16.05.2024

Exportkontrolle: Baltikum, Finnland & Polen verschärfen Kontrollen

Exportkontrolle: Baltikum, Finnland & Polen verschärfen Kontrollen

Um Umgehungslieferungen nach Russland und Belarus zu verhindern, haben Litauen, Estland, Lettland, Finnland und Polen in einer gemeinsamen Vereinbarung verstärkte Kontrollen und Maßnahmen beschlossen. Die Zollbehörden der genannten Länder verlangen zusätzliche Informationen, um das Risiko des Verbleibs der Ware in Russland bei der Ausfuhr beurteilen zu können.

Zusätzliche Dokumente für Warendurchfuhr durch Russland/Belarus erforderlich

Werden die von Litauen, Estland, Lettland (dem Baltikum), von Finnland und Polen geforderten zusätzlichen Angaben nicht gemacht oder enthalten die Dokumente nicht die geforderten Angaben, wird der Austritt der Sendung verweigert. Zu den zusätzlichen Unterlagen gehören u.a. eine eindeutige Güteridentifikation und Güterinformation, damit die Zollbehörden zweifelsfrei feststellen können, ob es sich um Güter mit doppeltem Verwendungszweck handelt oder nicht.

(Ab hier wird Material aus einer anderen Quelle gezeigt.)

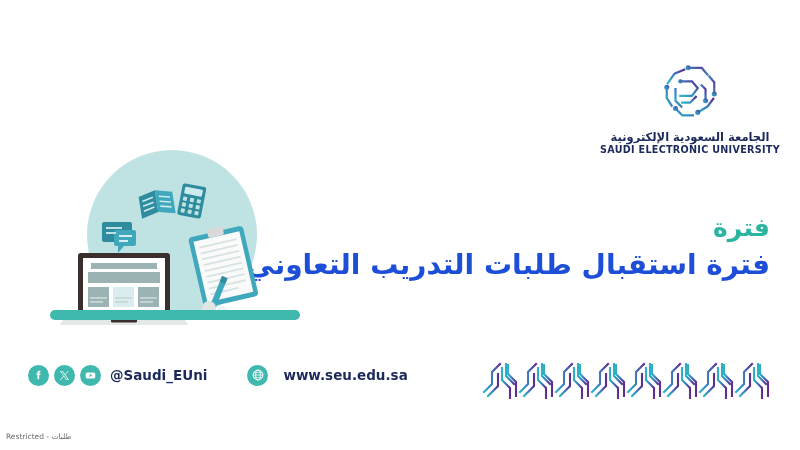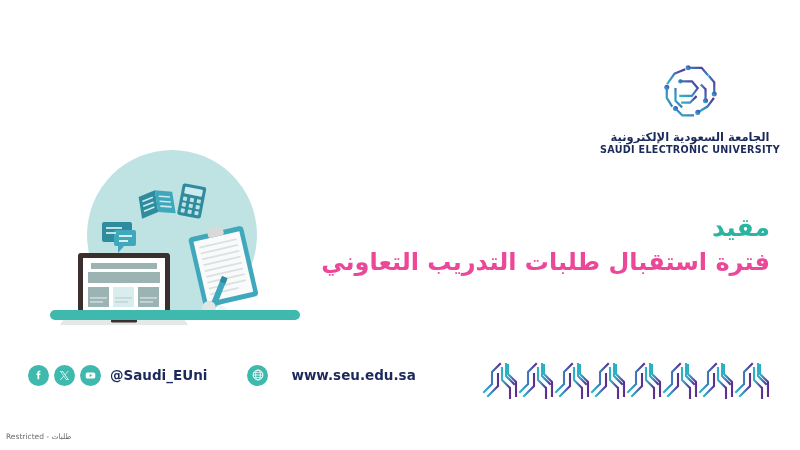--- a/index.html
+++ b/index.html
@@ -194,7 +194,7 @@
   </div>
 
   <div class="headline">
-    <div class="headline-kicker">مقيد</div>
+    <div class="headline-kicker">فترة</div>
     <div class="headline-main">فترة استقبال طلبات التدريب التعاوني</div>
   </div>
 

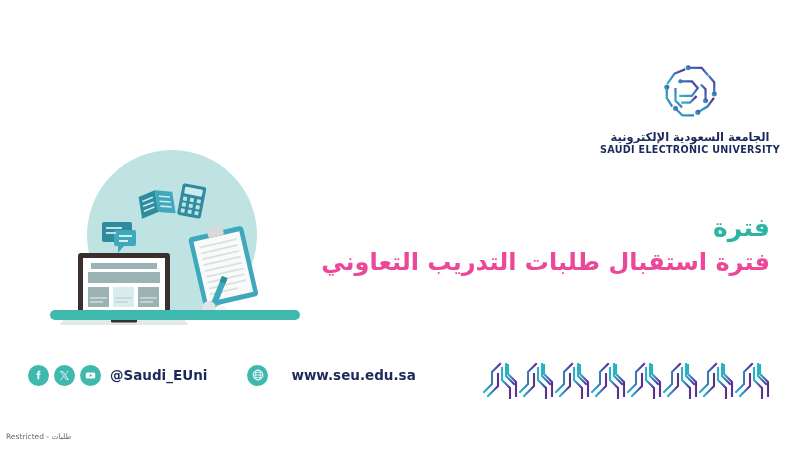--- a/index.html
+++ b/index.html
@@ -77,9 +77,9 @@
     margin-bottom: 4px;
   }
   .headline-main {
-    font-size: 24px;
-    font-weight: bold;
-    color: #ec4899;
+    font-size: 28px;
+    font-weight: bold;
+    color: #1d4ed8;
     line-height: 1.3;
     white-space: nowrap;
   }

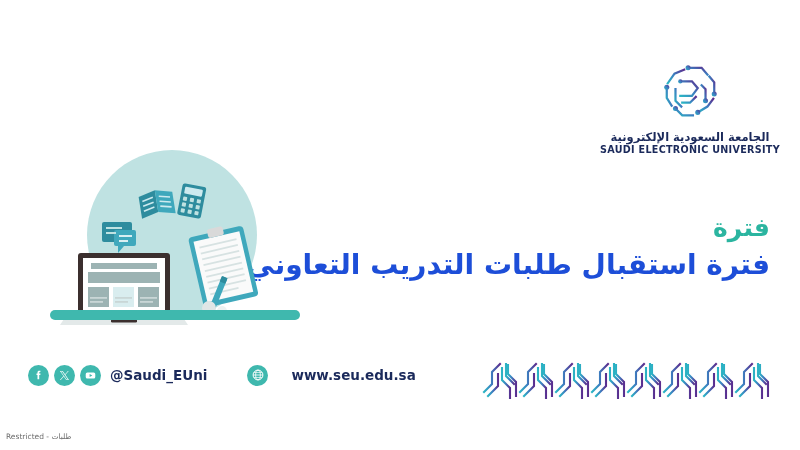--- a/index.html
+++ b/index.html
@@ -127,7 +127,7 @@
     font-size: 13.5px;
     font-weight: bold;
     color: #1B2A5B;
-    margin-left: 18px;
+    margin-left: 10px;
     white-space: nowrap;
     text-align: center;
   }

Darüber hinaus muss der Ausführer Informationen über den Endverwender/-verbraucher der Waren im Drittland verfügen.

Herstellererklärung erforderlich

Die Zollbehörden der genannten Länder verlangen weiterhin auf der Grundlage einer Risikobewertung, dass die Ausführer den jeweiligen Zollbehörden ein vom Hersteller der ausgeführten oder wiederausgeführten Waren ausgestelltes Dokument oder eine Information vorlegen, in dem/der bestimmte Angaben bestätigt werden. Dazu gehört beispielsweise die Bestätigung, dass dem Hersteller der Waren der Verkäufer und der Käufer der Waren bekannt sind und dass keine Bedenken hinsichtlich einer möglichen Umgehung bestehen. Der Hersteller muss auch wissen, dass die Waren durch Russland/Belarus transportiert werden, aber während der Durchfuhr nicht verkauft, verarbeitet oder gelagert werden.